Catherine “Kitty” Genovese didn’t just die that March night in 1964 in the vestibule of a Queens apartment building, she became a symbol of urban moral apathy. After Kitty was stalked, stabbed, raped and left for dead, the New York Times famously reported that 38 onlookers witnessed the event and didn’t so much as call the police. The article painted a picture of a city cowering behind curtains from apartment windows, and confirmed what deep down we all fear: that we are, each of us, fundamentally alone.

It was a hard reality for the city to live with, harder still for the Genovese family, which quickly fell apart after Kitty’s murder. She left behind three younger brothers, each of whom failed to cope in his own way. Mostly, they avoided the pain by never mentioning her, letting her memory die with her.

But the story gnawed at her favorite brother, William Genovese, who can’t find his way to closure. “It’s hard to let go when you can never know the whole truth,” he says. So with documentarian James D. Solomon in tow, the Vietnam vet and double amputee drags himself through the city, on his fists when necessary, to painstakingly piece together the murder that tore his life apart 50 years before.

For all the tedium of the work before him, “The Witness” is a riveting deconstruction of a decades-old media narrative. William pores through court records for the names of the famed 38, and then undertakes the even more laborious process of trying to find them five decades later. Most are long dead. Some refuse to talk. But he does find a handful of people who were woken by those blood-curdling screams in 1964.

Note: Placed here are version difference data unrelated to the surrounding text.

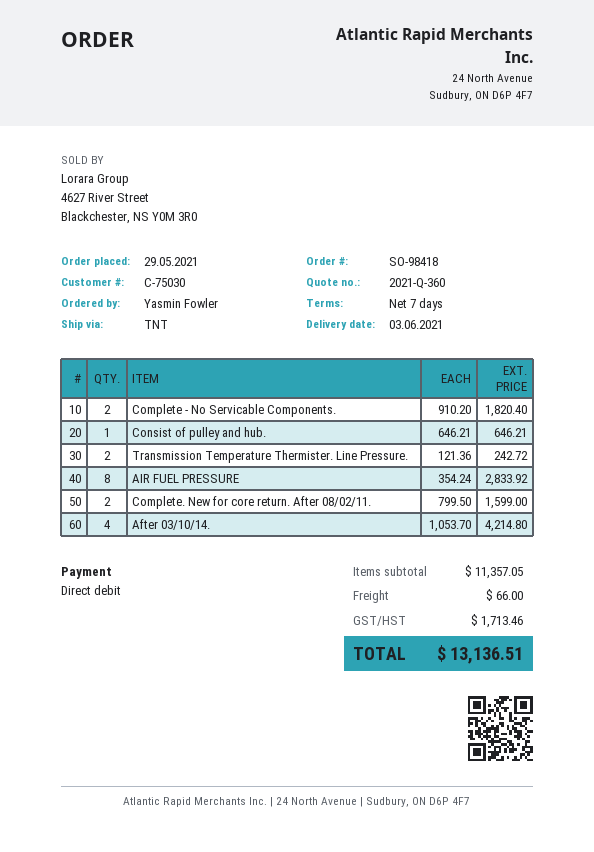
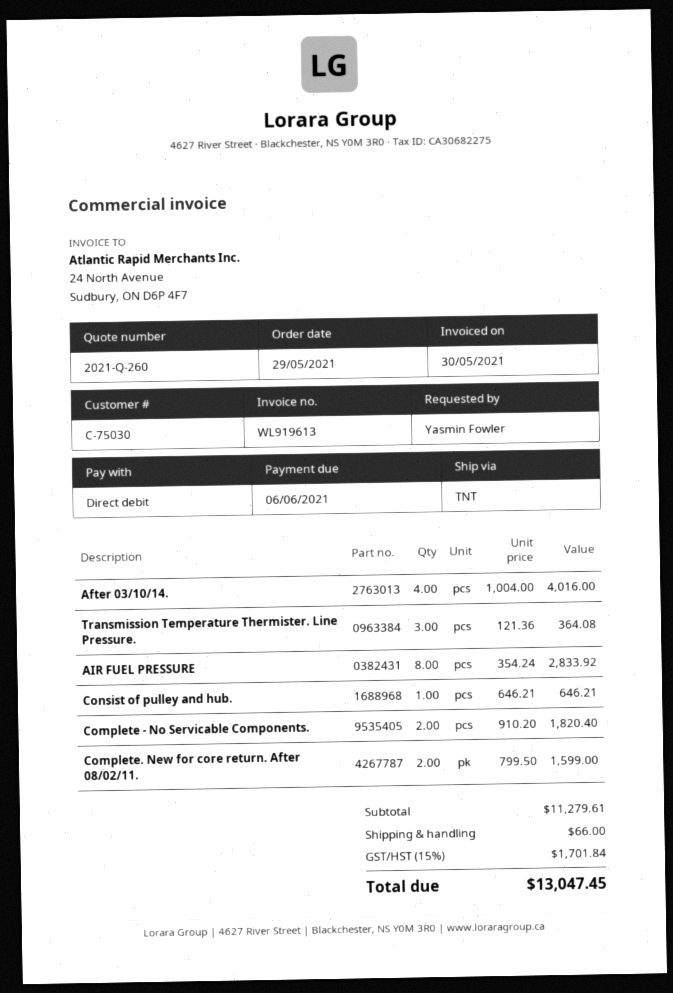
quote number: 2021-Q-360 -> 2021-Q-260
Transmission Temperature Thermister. Line Pressure.: 2 x 121.36 = 242.72 -> 3 x 121.36 = 364.08
After 03/10/14.: 4 x 1053.70 = 4214.80 -> 4 x 1004.00 = 4016.00
subtotal: 11357.05 -> 11279.61
tax: 1713.46 -> 1701.84
total: 13136.51 -> 13047.45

Through dogged determination and warmth, William succeeds where countless journalists failed before him (including “20/20,” which had tried interviewing witnesses in 1979 with no success). He unravels the story of the 38 as an invention of rapacious reporters and editors masking their conceit behind the clout of the Times, because the truth would have “ruined” the story. The police were called. A man shouted at the killer. Kitty died in the arms of a friend.

But William doesn’t just discover the truth of Kitty’s death; he discovers the truth of her life. Even more than an expose of bad reporting and social hysteria, “The Witness” is an intimate exercise in grief and healing. Kitty was a beloved bonne vivante. And, it turns out, she had a female lover, whom William is able to track down. She, too, still struggles to move on, even after all these years. For a few cathartic moments, she and William grieve together.

For those few moments, they are not alone.

★★★

FilmRise presents a documentary directed by James A. Solomon. Running time: 89 minutes. No MPAA rating. Opens Friday at the Gene Siskel Film Center.